2. CI — continuous integration

Every commit runs an automated pipeline: build, lint, test, security scan. Fast (< 10 min), reliable (no flaky tests), and mandatory (can’t merge if red). See CI-CD Fundamentals.

3. CD — continuous delivery / deployment

Delivery: every commit produces a deployable artifact; humans decide when to release. Deployment: every commit that passes CI goes to production automatically.

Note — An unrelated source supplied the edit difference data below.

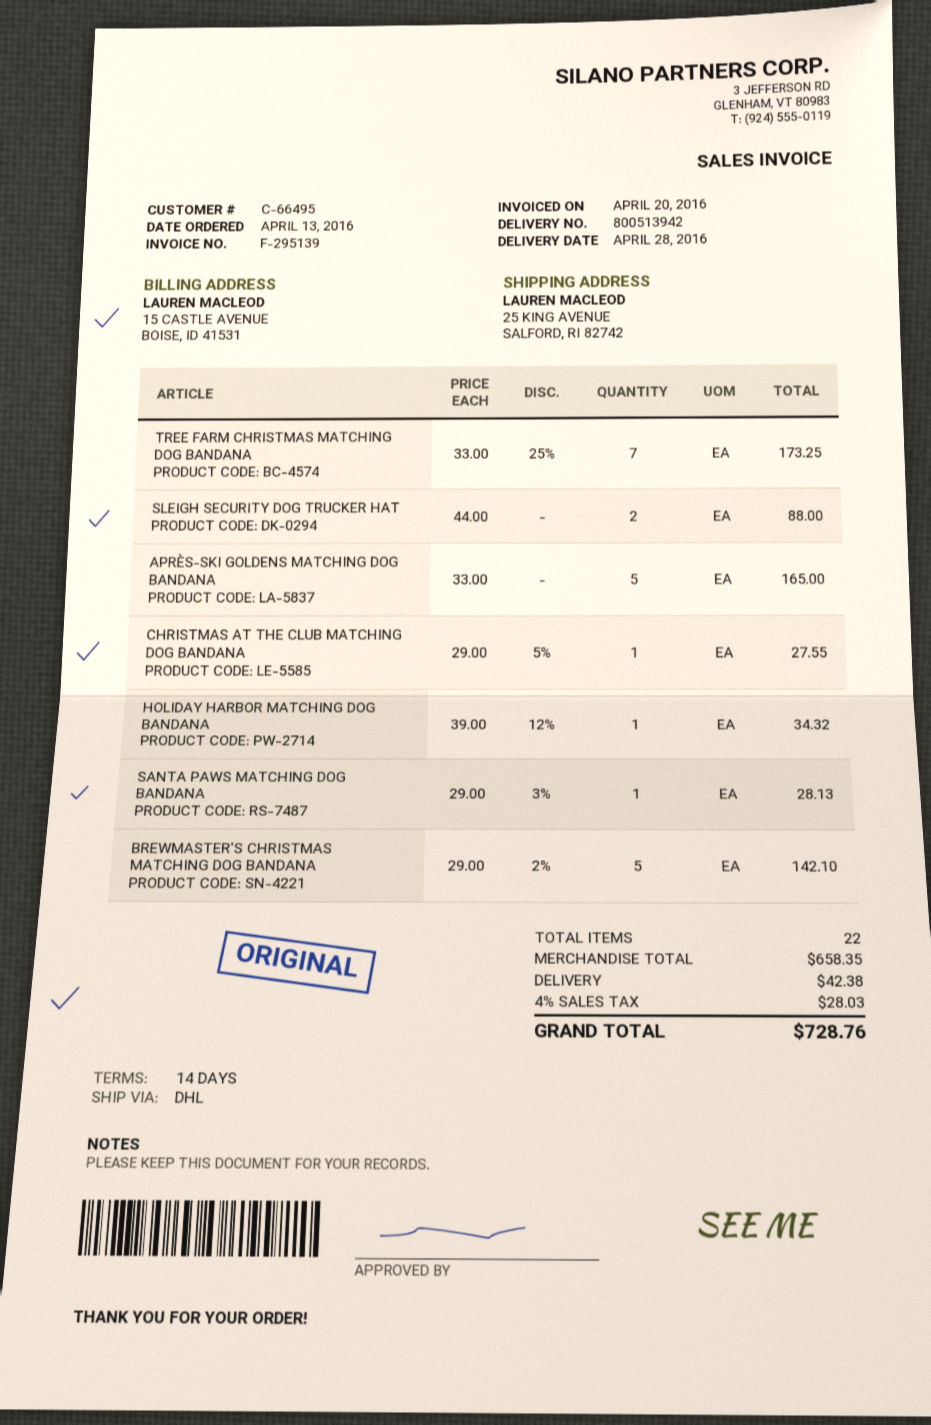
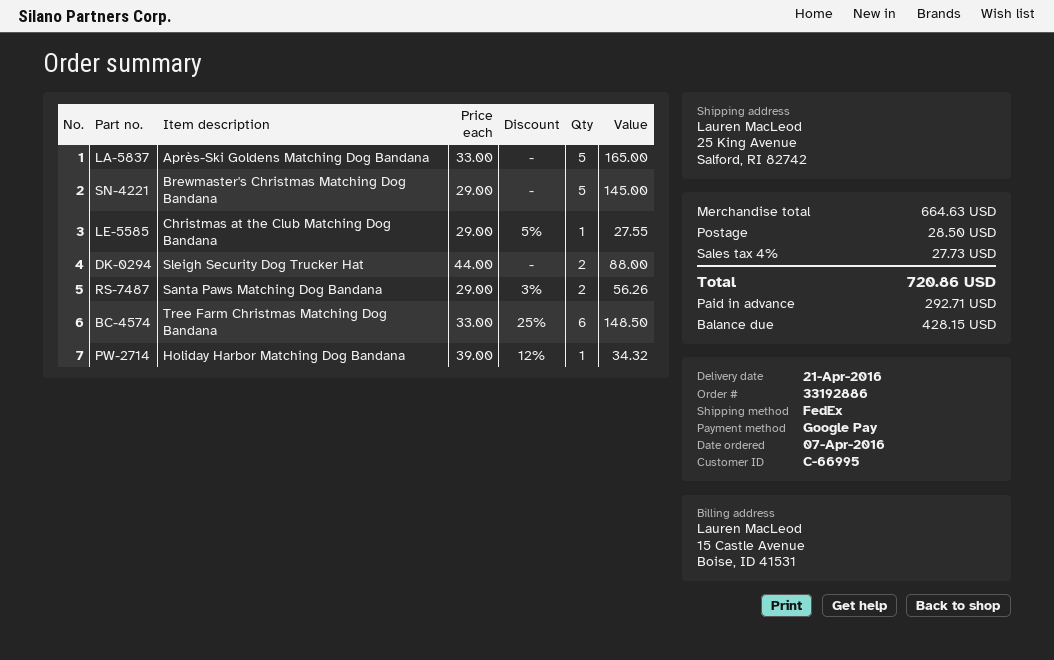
order date: 2016-04-13 -> 2016-04-07
delivery date: 2016-04-28 -> 2016-04-21
customer number: C-66495 -> C-66995
shipping method: DHL -> FedEx
TREE FARM CHRISTMAS MATCHING DOG BANDANA: 7 x 33.00 - 25% = 173.25 -> 6 x 33.00 - 25% = 148.50
SANTA PAWS MATCHING DOG BANDANA: 1 x 29.00 - 3% = 28.13 -> 2 x 29.00 - 3% = 56.26
BREWMASTER'S CHRISTMAS MATCHING DOG BANDANA: 5 x 29.00 - 2% = 142.10 -> 5 x 29.00 = 145.00
subtotal: 658.35 -> 664.63
shipping: 42.38 -> 28.50
tax: 4% = 28.03 -> 4% = 27.73
total: 728.76 -> 720.86

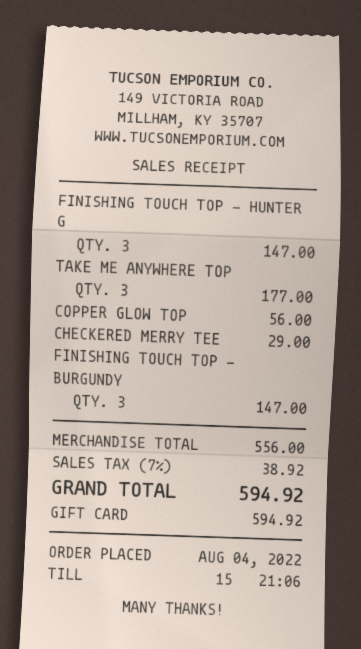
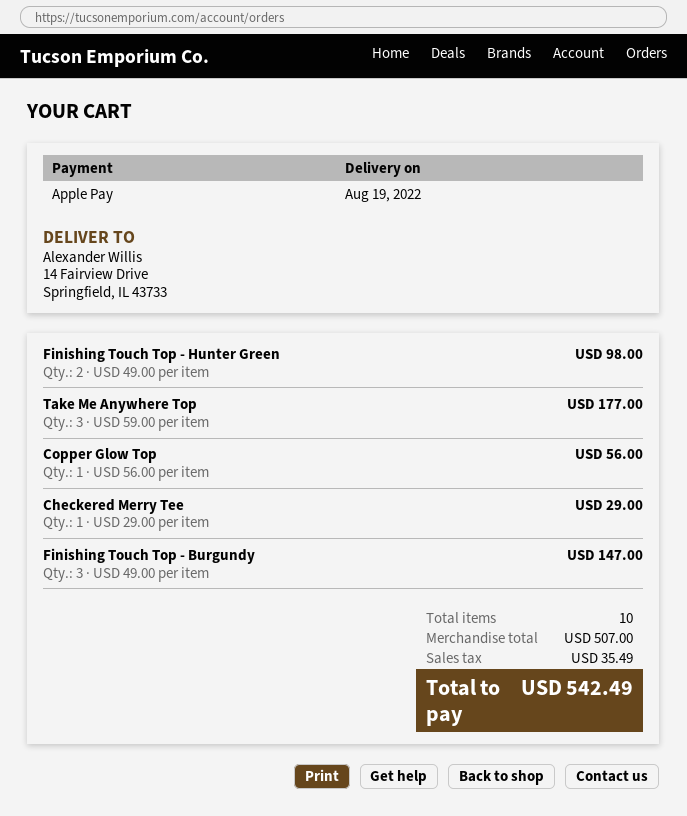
payment method: gift card -> Apple Pay
FINISHING TOUCH TOP - HUNTER G: 3 for 147.00 -> 2 for 98.00
subtotal: 556.00 -> 507.00
tax: 38.92 -> 35.49
total: 594.92 -> 542.49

Both require reliable tests, automated rollback, and feature flags (to decouple “deploy” from “release”).

4. Infrastructure as Code

Servers, networks, databases, DNS records — defined in text files, applied by tools (Ansible Fundamentals, Terraform, Pulumi). Cattle, not pets: any machine is disposable because recreating it is terraform apply away.

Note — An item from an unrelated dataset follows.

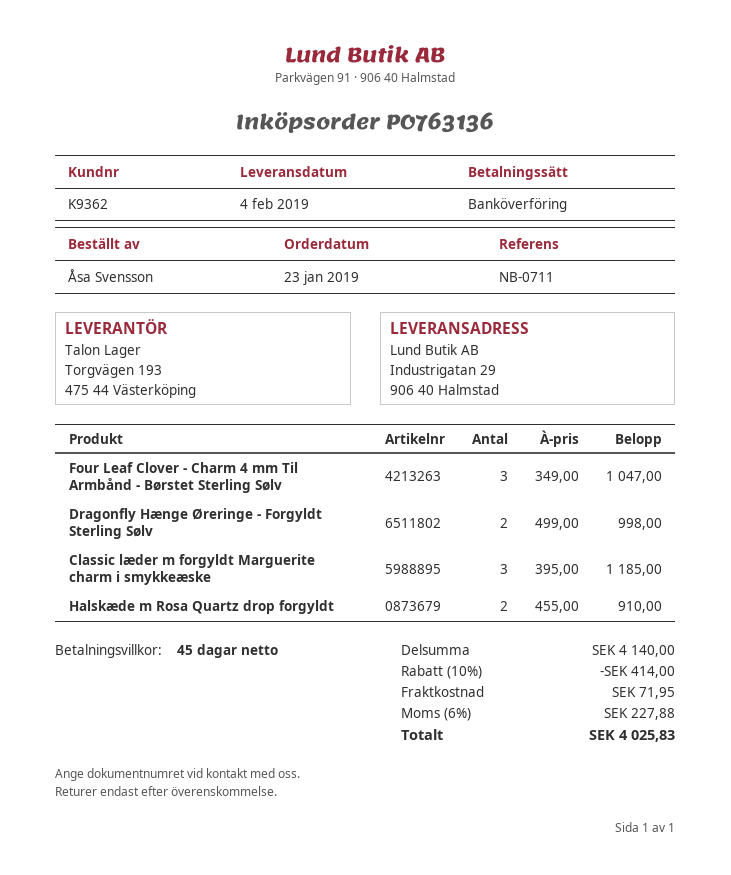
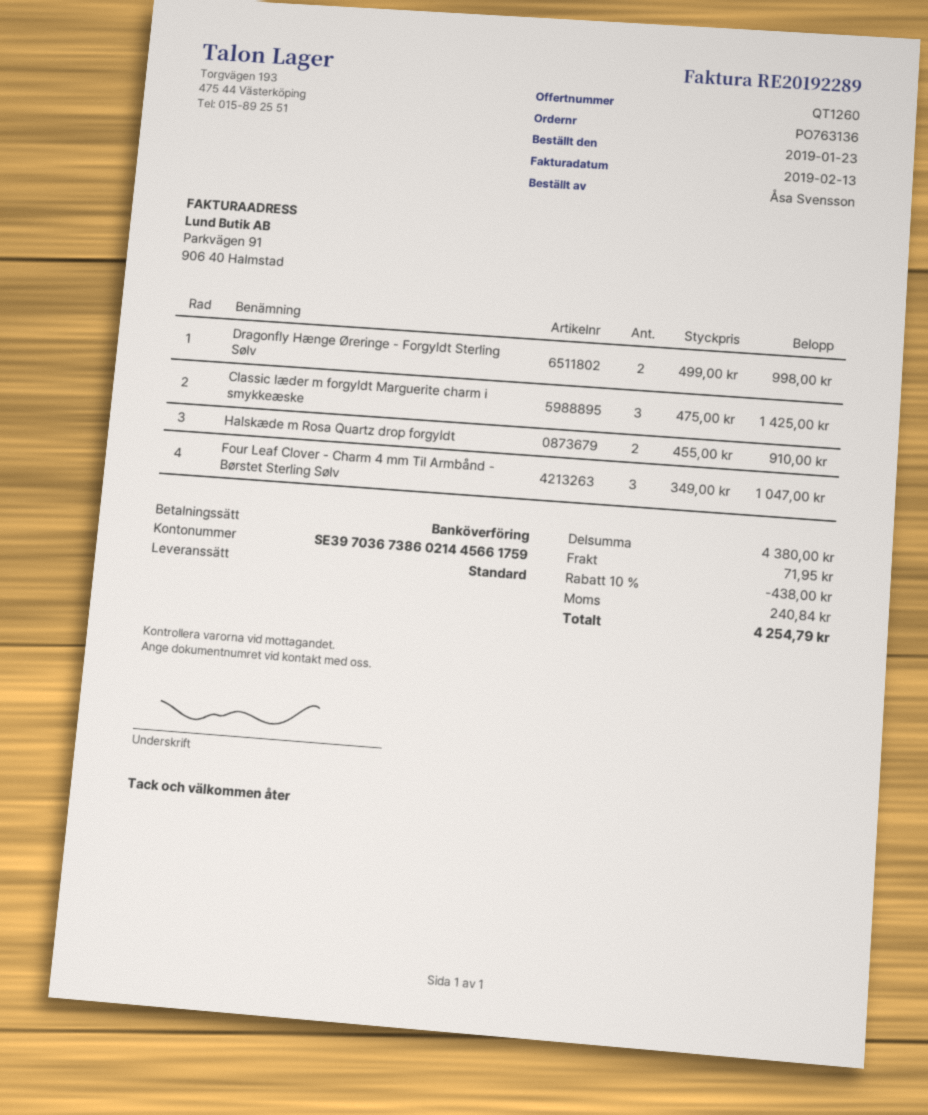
Classic læder m forgyldt Marguerite charm i smykkeæske: 3 x 395.00 = 1185.00 -> 3 x 475.00 = 1425.00
subtotal: 4140.00 -> 4380.00
discount: 10% = 414.00 -> 10% = 438.00
tax: 227.88 -> 240.84
total: 4025.83 -> 4254.79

See IaC Fundamentals and Automation-IaC.

5. Observability

You don’t know your system unless you can see it. Metrics (Prometheus), logs (Loki, ELK, Cloud Logging), traces (Jaeger, Tempo, Datadog). See Observability.

The rule: if it alerts, there’s a runbook. If there’s no runbook, the alert is noise.

6. “You build it, you run it”

Werner Vogels’ famous line. Developers carry pagers for their services. It aligns incentives — sloppy code wakes you up at 3 AM, so you write better code.

Not every org can do this; at minimum, dev and ops share a Slack channel and one on-call rota.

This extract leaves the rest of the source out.